Archiwa tagu: długi

Upadłość konsumencka a oczekiwania.

Upadłość konsumencka, a oczekiwania.

Od wejścia w życie nowych przepisów co do tzw. upadłości konsumenckiej upłynęło już ponad 30 dni. Pojawia się pytanie o to jakie w praktyce skutki wywołało wejście tych przepisów. Jakie były oczekiwania konsumentów, próbujących przymierzyć się do złożenia wniosku o ogłoszenie upadłości, a jaka okazała się rzeczywistość.

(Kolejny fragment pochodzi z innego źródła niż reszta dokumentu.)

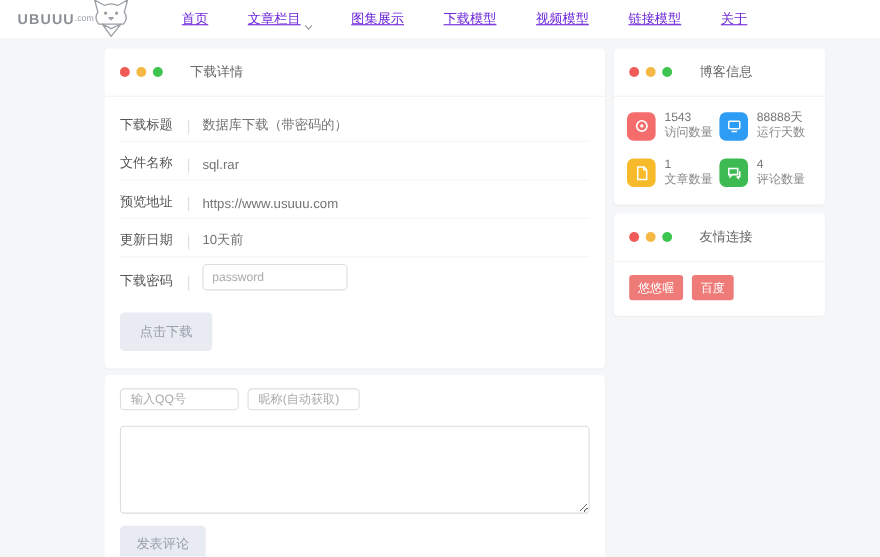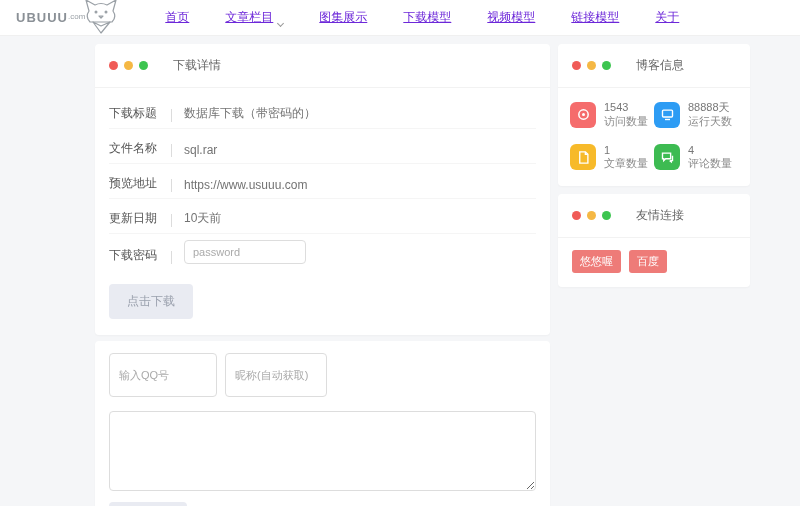--- a/index.html
+++ b/index.html
@@ -40,35 +40,35 @@
   
   .dl-body { padding:6px 14px 16px; }
   .dl-row {
     display:flex; align-items:flex-end; min-height:35px;
     border-bottom:1px solid #f5f5f5; padding:6px 0;
   }
   .dl-label { color:#555; min-width:52px; }
   .vsep { width:1px; height:13px; background:#dcdcdc; margin:0 12px 0 10px; }
   .dl-value { color:#737373; }
   .pwd-input {
-    width:122px; height:24px; border:1px solid #ddd; border-radius:4px;
+    width:132px; height:24px; border:1px solid #ddd; border-radius:4px;
     padding:0 8px; font-size:11px; color:#666; outline:none;
     font-family:"Liberation Sans","DejaVu Sans",sans-serif;
   }
   .pwd-input::placeholder, .mini-input::placeholder, .cmt-textarea::placeholder { color:#aaa; }
   .gray-btn {
     margin-top:14px; display:inline-block; background:#e9ebf2; color:#9aa0ad;
     border:none; border-radius:4px; padding:9px 18px; font-size:12px; cursor:pointer;
     font-family:"Liberation Sans","DejaVu Sans",sans-serif;
   }
   
   .cmt-body { padding:12px 14px 14px; }
   .cmt-inputs { display:flex; gap:8px; }
   .mini-input {
-    height:44px; border:1px solid #ddd; border-radius:4px; padding:0 9px;
+    height:20px; border:1px solid #ddd; border-radius:4px; padding:0 9px;
     font-size:11px; color:#666; outline:none;
     font-family:"Liberation Sans","DejaVu Sans",sans-serif;
   }
   .qq-input { width:108px; }
   .nick-input { width:102px; }
   .cmt-textarea {
     margin-top:14px; width:100%; height:80px; border:1px solid #ddd; border-radius:4px;
     padding:8px; font-size:12px; color:#666; outline:none; resize:both;
     font-family:"Liberation Sans","DejaVu Sans",sans-serif;
   }

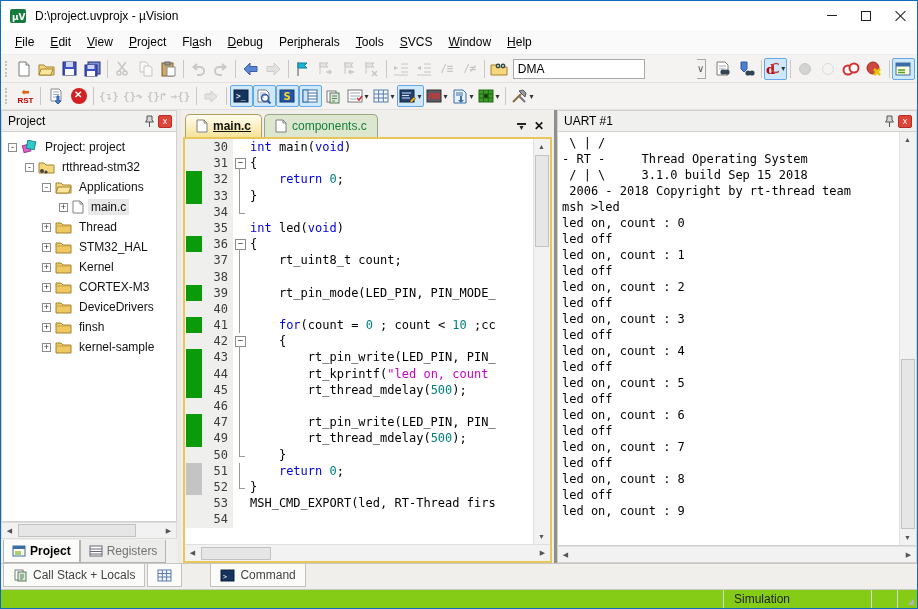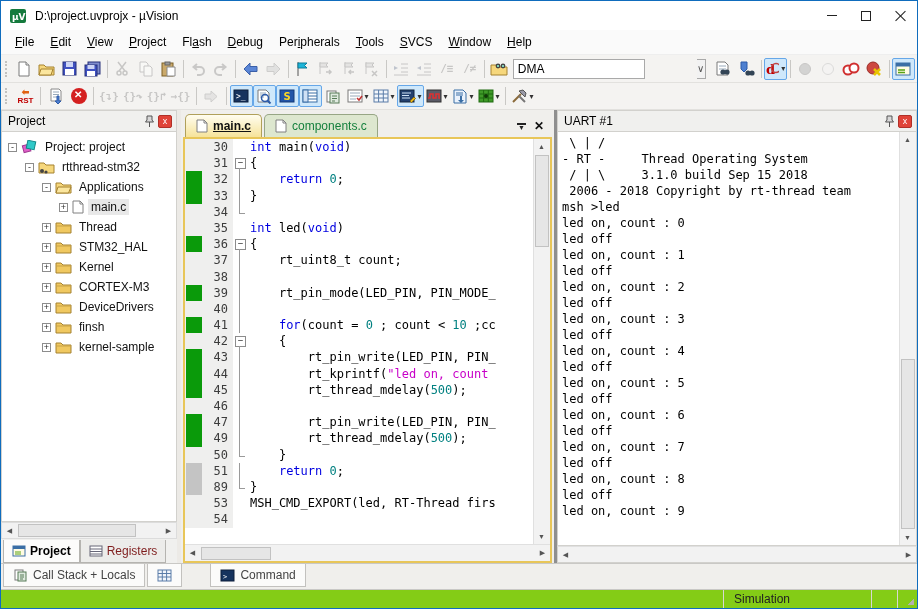--- a/index.html
+++ b/index.html
@@ -57,21 +57,21 @@
   .trow{height:20px;display:flex;align-items:center;white-space:nowrap}
   .trow .exp{width:9px;height:9px;border:1px solid #8c8c8c;background:#fff;font-size:9px;line-height:7px;text-align:center;color:#333;margin-right:4px;flex:0 0 auto}
   .trow .ticn{margin-right:4px;display:flex;flex:0 0 auto}
   .trow .tlabel{padding:1px 3px}
   .trow .tlabel.sel{background:#e8e8e8}
   .hscroll{height:17px;background:#f2f2f2;border:1px solid #dcdcdc;display:flex;align-items:center;flex:0 0 auto}
   .sb-arrow{width:15px;height:15px;display:flex;align-items:center;justify-content:center;color:#555;font-size:7px;background:#f2f2f2}
   .sb-thumb{height:13px;background:#e6e6e6;border:1px solid #c2c2c2;margin:0 1px}
   .sb-spacer{flex:1}
   .left-tabs{height:24px;display:flex;align-items:stretch;background:#f0f0ee;padding:1px 2px 0 2px;flex:0 0 auto}
-  .ltab{display:flex;align-items:center;gap:4px;padding:0 8px;border:1px solid #b5b4b0;border-top:none;background:#ececea;color:#7f1d1d}
+  .ltab{display:flex;align-items:center;gap:4px;padding:0 8px;border:1px solid #b5b4b0;border-top:none;background:#ececea;color:#737373}
   .ltab.active{background:#fcfcfb;font-weight:bold;color:#000}
 
   .vsplit{width:3px;background:#8f8f8f;margin:0}
   .lsplit{width:4px;background:#eceae6}
 
   
   .centercol{flex:1;display:flex;flex-direction:column;min-width:0;background:#f0efec}
   .edtabs{height:27px;display:flex;align-items:flex-end;padding:3px 4px 0 4px;flex:0 0 auto}
   .edtab{height:23px;display:flex;align-items:center;gap:5px;padding:0 10px;border:1px solid #b0a05a;border-bottom:none;border-radius:5px 5px 0 0;margin-right:2px}
   .edtab.active{background:linear-gradient(#fffdf0,#f6e39a);font-weight:bold}
@@ -678,21 +678,21 @@
               <div class="cline"><span class="cov g"></span><span class="lno">41</span><span class="fold fv"></span><span class="ctext"><span class="cp">    </span><span class="ck">for</span><span class="cp">(count = </span><span class="cn">0</span><span class="cp"> ; count &lt; </span><span class="cn">10</span><span class="cp"> ;cc</span></span></div>
               <div class="cline"><span class="cov"></span><span class="lno">42</span><span class="fold fb"></span><span class="ctext"><span class="cp">    {</span></span></div>
               <div class="cline"><span class="cov g"></span><span class="lno">43</span><span class="fold fv"></span><span class="ctext"><span class="cp">        rt_pin_write(LED_PIN, PIN_</span></span></div>
               <div class="cline"><span class="cov g"></span><span class="lno">44</span><span class="fold fv"></span><span class="ctext"><span class="cp">        rt_kprintf(</span><span class="cs">"led on, count </span></span></div>
               <div class="cline"><span class="cov g"></span><span class="lno">45</span><span class="fold fv"></span><span class="ctext"><span class="cp">        rt_thread_mdelay(</span><span class="cn">500</span><span class="cp">);</span></span></div>
               <div class="cline"><span class="cov"></span><span class="lno">46</span><span class="fold fv"></span><span class="ctext"></span></div>
               <div class="cline"><span class="cov g"></span><span class="lno">47</span><span class="fold fv"></span><span class="ctext"><span class="cp">        rt_pin_write(LED_PIN, PIN_</span></span></div>
               <div class="cline"><span class="cov g"></span><span class="lno">49</span><span class="fold fv"></span><span class="ctext"><span class="cp">        rt_thread_mdelay(</span><span class="cn">500</span><span class="cp">);</span></span></div>
               <div class="cline"><span class="cov"></span><span class="lno">50</span><span class="fold fe"></span><span class="ctext"><span class="cp">    }</span></span></div>
               <div class="cline"><span class="cov y"></span><span class="lno">51</span><span class="fold fv"></span><span class="ctext"><span class="cp">    </span><span class="ck">return</span><span class="cp"> </span><span class="cn">0</span><span class="cp">;</span></span></div>
-              <div class="cline"><span class="cov y"></span><span class="lno">89</span><span class="fold fe"></span><span class="ctext"><span class="cp">}</span></span></div>
+              <div class="cline"><span class="cov y"></span><span class="lno">52</span><span class="fold fe"></span><span class="ctext"><span class="cp">}</span></span></div>
               <div class="cline"><span class="cov"></span><span class="lno">53</span><span class="fold"></span><span class="ctext"><span class="cp">MSH_CMD_EXPORT(led, RT-Thread firs</span></span></div>
               <div class="cline"><span class="cov"></span><span class="lno">54</span><span class="fold"></span><span class="ctext"></span></div>
             </div>
           <div class="vscroll">
             <span class="sb-arrow">▲</span>
             <span class="vthumb" style="height:92px"></span>
             <span class="sb-spacer"></span>
             <span class="sb-arrow">▼</span>
           </div>
         </div>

Jeszcze w grudniu wiele sądów i prawników specjalizujących się tematyce upadłościowej spodziewało się wręcz zalewu sądów wnioskami o upadłość konsumentów. Słyszało się przy tym wiele bardzo pozytywnych ocen nowej regulacji. Wskazywano, że wreszcie mamy zmiany do prawa upadłościowego na miarę UE.

I co?…

Jako praktycy obserwujemy brak entuzjazmu po stronie potencjalnych upadłych. Po pierwsze brak jest wiedzy o istocie zmian nowej regulacji ustawowej, co więcej lobbing bankowy jest tak silny, że swoimi wypowiedziami miesza w umysłach naszych obywateli i przedstawia nieprawdziwy obraz konsekwencji upadłości. Dużo takich wypowiedzi pojawiło się ze strony banków zwłaszcza po ostatnim dramatycznym załamaniu kursu złotówki wobec franka. Bankowcy wypowiadali się, że upadłość konsumencka nie jest dla kredytobiorców rozwiązaniem bo nie umarza wszystkich zobowiązań, bo upadły będzie potem napiętnowany itp.…. Przeciętny „frankowiec” jest wiec w ten sposób zniechęcany do sięgnięcia po wiedzę o upadłości bo to i tak nic nie da…..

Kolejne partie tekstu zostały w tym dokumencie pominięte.